The Guiyang biota from China reveals a complex marine ecosystem that lived 250 million years ago (artist’s impression).Credit: Dinghua Yang, Haijun Song

How sea life bounced back after extinctions

Marine life bounced back surprisingly quickly after the ‘mother of mass extinctions’ killed 81% of marine species 251.9 million years ago. More than 1,000 fossils uncovered in southern China show fish, ancient lobsters and prehistoric crab-like creatures existed just a million years after volcanic activity heated the atmosphere and acidified the oceans. It challenges the idea that complex ecosystems took millions of years to recover in a stepwise fashion, from self-sufficient organisms to apex predators.

Nature | 5 min read

Reference: Science paper

Who butchered this ancient hippo?

Archaeologists in Kenya have unearthed dozens of stone tools scattered around the butchered bones of ancient hippopotamus-like creatures. The site dates to between 2.6 and 3 million years ago, and pushes back the known start of large-animal butchering by early human relatives by at least 600,000 years. The tools are the earliest known example — by around 700,000 years — of Oldowan tools, which became widespread across Africa and Asia. The tools were found alongside the teeth of an ancient human relative from the genus Paranthropus, raising the possibility that Paranthropus, rather than a member of the modern-human genus Homo, used the tools.

Nature | 4 min read

Reference: Science paper

How fingerprints form

The unique whorls, arches and loops of fingerprints are created during fetal development when fine ridges on the skin form and crash into each other. Researchers studying mouse toes and cultured human cells found that waves of ridges emerge from the tip of the finger, the centre of the fingertip, and the crease at the base of the fingertip. When they collide, patterns form through a self-organizing mechanism called a Turing reaction–diffusion system, first proposed by codebreaker Alan Turing in 1952. Similar processes underlie the formation of a zebra’s stripes and a cheetah’s spots.

Nature | 3 min read

Reference: Cell paper

Reader poll

Colossal, the US genetic engineering company that said it plans to bring the mammoth back from extinction, now wants to revive the dodo. It says it will investigate how to ‘de-extinct’ a Raphus cucullatus by piggybacking on the genome and reproductive cycle of its closest living relative, the Nicobar pigeon (Caloenas nicobarica). Conservationist Vikash Tatayah, who works to save species in the dodo’s former stomping ground of Mauritius, welcomes the attention but asks, “If we could have such money, wouldn’t it be better spent on restoring habitat on Mauritius and preventing species from going extinct?” (Nature | 5 min read)

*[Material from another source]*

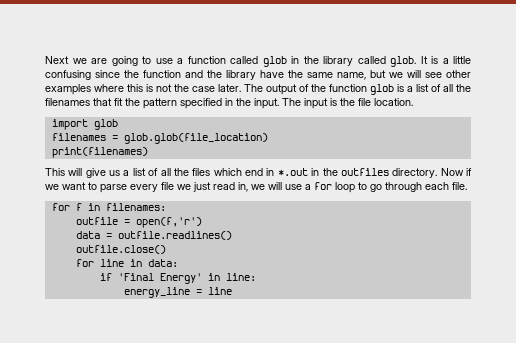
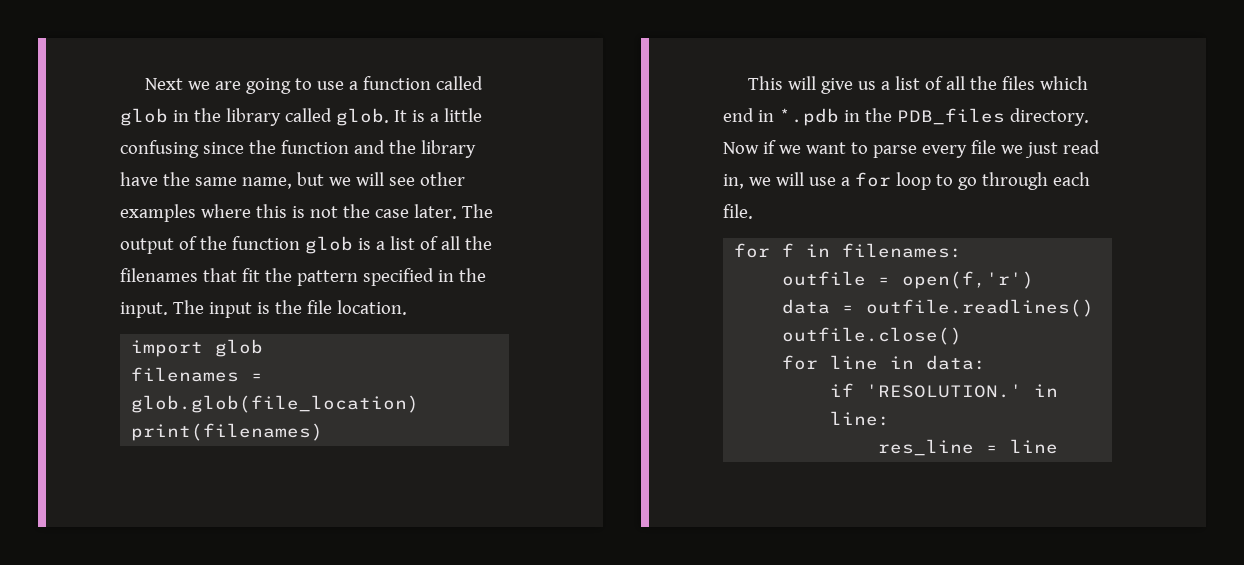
[277,168,389,176] *.out in the outfiles -> [778,108,1005,126] *.pdb in the PDB_files
[117,273,202,284] 'Final Energy' -> [866,384,1023,398] 'RESOLUTION.'
[123,287,190,298] energy_line -> [878,439,975,456] res_line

Last week, we asked Briefing readers whether we should resurrect extinct species, and almost 68% of the more than 400 people who responded to our poll said no.

Many respondents emphasized that, even if the technology existed to bring back a single animal, creating a viable population with the required genetic diversity would be extremely difficult. And it would be hard to predict the ecological consequences of introducing a long-extinct species, such as the mammoth, into a modern ecosystem.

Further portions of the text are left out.